1) My wife’s homemade crab cakes.

No doubt about it, this is number one.  Because we don’t often get to spend lots of money on food, and she makes them right— ‘right’ being defined as more crab than cake, the proper amount of Old Bay, the correct amount of exquisite mustard…mmmm.  Accompanied by freshly fried French Fries, maybe a nice salad and sorbet.  Delicious.

Of course, it’s not the crab cakes that I love.  It’s her, and the recognition that when we have crabcakes, we’re doing something special.  It’s usually after the troupe has trundled off to bed, and there is time to settle down and just enjoy each other’s company.

Crab cakes are the definition of living well, for me, because they conjure her.

2) Thanksgiving dinner (Milan, Italy, 1996)

In November of 1996, I had the best meal up to that point in my life.  I was a missionary for the Church of Jesus Christ of Latter-Day Saints in Milan, Italy.  I loved Italy.  I loved Milan.  I loved the Italian people, and all the other people we taught and worked with  (Milan’s a very international city; we had friends from Peru, Senegal, Mauritius, Sri Lanka, Benin Republic, Ecuador…).  I loved the work I did.

My mission was the first time in my life that I’d formed close friendships with other guys.  The other missionaries I served with during that time of my life had an enormous effect on me– I could not have asked for better friends.

We saved our money for about two months in order to make a REAL Thanksgiving dinner.  We ordered a modest turkey (it came to the market with feathers still attached); we scoured the open markets for pumpkins (we looked for a long time…) to make pumpkin pie.  My good friend, Kent Roper made pumpkin pie from scratch.  FROM SCRATCH.  With real, freaking pumpkins!  To that point, I wasn’t quite certain that pumpkin pie was actually made with pumpkins.

We had green jell-0.  Now, in Mormon circles, green jello is apparently some sort of commestible staple, like rice or bread.  I did not grow up in Utah, Idaho, California, Nevada, or Arizona; I grew up in Texas, where if people saw you eating green jello, they’d shoot your face off.  It just wasn’t done.  But this was good.  It was as ugly as sin, but oh, man…so good.

We had homemade stuffing.  We had homemade pie.  Bannana bread, brownies, everything homemade.  That we made ourselves, in our tiny kitchen, with the ridiculously tiny Italian stoves.  We stayed up all night baking and making sure the turkey didn’t set the apartment on fire.

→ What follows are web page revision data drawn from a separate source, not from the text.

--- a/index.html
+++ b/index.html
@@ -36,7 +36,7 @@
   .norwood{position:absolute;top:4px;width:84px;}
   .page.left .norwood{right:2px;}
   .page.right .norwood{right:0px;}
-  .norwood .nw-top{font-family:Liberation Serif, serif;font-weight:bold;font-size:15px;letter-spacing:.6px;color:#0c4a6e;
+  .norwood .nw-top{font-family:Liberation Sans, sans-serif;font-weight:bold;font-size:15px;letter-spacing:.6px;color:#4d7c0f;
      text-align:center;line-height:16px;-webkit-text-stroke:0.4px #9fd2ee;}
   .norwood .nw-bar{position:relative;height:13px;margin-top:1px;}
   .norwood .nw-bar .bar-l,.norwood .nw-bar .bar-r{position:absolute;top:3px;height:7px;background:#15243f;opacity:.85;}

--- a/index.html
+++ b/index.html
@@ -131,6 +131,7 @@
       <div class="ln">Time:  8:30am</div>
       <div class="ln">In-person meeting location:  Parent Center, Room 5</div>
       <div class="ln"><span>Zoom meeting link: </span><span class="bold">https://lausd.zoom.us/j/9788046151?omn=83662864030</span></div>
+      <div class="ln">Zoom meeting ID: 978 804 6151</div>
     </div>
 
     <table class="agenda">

3) Christmas Dinner, circa 1982

I remember this dinner because it was the first time I had lobster.

I have a great family.  My parents are normal, well-adjusted adults; my brothers are pretty fantastic, too.  When I was around 8, Mom wanted to do something different for Christmas dinner.  ‘Different’ meant ordering a lobster, having it delivered, and cooking it at home.

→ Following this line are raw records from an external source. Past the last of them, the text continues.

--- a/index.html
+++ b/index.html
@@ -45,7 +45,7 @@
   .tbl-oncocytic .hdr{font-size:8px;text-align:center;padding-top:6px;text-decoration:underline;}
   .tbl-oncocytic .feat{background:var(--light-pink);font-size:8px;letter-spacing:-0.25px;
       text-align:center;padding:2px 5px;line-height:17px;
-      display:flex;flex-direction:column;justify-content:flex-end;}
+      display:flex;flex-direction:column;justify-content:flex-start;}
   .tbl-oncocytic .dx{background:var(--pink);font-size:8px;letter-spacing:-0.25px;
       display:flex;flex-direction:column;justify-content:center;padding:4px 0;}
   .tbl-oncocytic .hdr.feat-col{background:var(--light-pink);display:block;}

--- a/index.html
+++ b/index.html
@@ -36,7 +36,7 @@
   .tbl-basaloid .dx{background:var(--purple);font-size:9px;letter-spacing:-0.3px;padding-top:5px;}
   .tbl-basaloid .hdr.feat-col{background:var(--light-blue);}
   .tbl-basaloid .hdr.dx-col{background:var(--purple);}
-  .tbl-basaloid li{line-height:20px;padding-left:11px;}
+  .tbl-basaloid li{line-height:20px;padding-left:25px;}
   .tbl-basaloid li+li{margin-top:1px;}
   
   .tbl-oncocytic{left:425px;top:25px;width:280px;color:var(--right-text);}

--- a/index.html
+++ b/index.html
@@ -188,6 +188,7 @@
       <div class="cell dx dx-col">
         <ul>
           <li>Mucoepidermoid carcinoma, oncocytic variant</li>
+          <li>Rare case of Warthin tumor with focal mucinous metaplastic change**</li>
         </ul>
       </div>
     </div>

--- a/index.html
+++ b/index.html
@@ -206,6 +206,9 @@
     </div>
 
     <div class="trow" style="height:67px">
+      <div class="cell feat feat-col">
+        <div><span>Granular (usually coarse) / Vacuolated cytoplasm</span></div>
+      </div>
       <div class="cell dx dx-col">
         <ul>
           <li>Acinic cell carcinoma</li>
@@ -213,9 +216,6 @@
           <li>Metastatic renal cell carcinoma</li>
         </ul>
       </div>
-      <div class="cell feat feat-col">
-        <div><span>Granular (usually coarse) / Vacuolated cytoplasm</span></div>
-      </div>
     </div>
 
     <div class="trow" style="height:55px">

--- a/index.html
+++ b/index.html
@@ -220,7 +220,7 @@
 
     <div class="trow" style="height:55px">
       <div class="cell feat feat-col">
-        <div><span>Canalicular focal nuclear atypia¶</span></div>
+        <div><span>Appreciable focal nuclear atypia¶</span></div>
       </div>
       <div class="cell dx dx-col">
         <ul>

I don’t think any of us were prepared for the strangeness of having a lobster for Christmas dinner.  There was only the one, and although it was big (according to an 8 year-old’s point of view), I don’t know that it was capable of feeding a family of five.  In my memory, we also had spaghetti that afternoon; but maybe I’m remembering wrong.

That qualifies as a ‘best meal ever’ because it represents what I love about my family: we’re fairly normal folks, but there are occasionally these deeply weird quirks in our history that identify us; the glue that seals us together.